Take the data below and extract the lines from the one with "delivery note number: 542977 -> 549978" to the one with "total: 14093.83 -> 13496.30", inclusive, exactly as written.

(Exercise data):
* * *

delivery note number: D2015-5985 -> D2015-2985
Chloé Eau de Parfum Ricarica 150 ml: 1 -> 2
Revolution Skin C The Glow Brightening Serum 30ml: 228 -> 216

* * *

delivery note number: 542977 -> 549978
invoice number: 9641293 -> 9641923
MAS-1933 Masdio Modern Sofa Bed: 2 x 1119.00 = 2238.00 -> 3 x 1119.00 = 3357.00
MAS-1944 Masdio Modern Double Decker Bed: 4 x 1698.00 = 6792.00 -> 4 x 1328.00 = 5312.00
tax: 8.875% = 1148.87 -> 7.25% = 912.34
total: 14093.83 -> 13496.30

* * *

(Exercise answer):
delivery note number: 542977 -> 549978
invoice number: 9641293 -> 9641923
MAS-1933 Masdio Modern Sofa Bed: 2 x 1119.00 = 2238.00 -> 3 x 1119.00 = 3357.00
MAS-1944 Masdio Modern Double Decker Bed: 4 x 1698.00 = 6792.00 -> 4 x 1328.00 = 5312.00
tax: 8.875% = 1148.87 -> 7.25% = 912.34
total: 14093.83 -> 13496.30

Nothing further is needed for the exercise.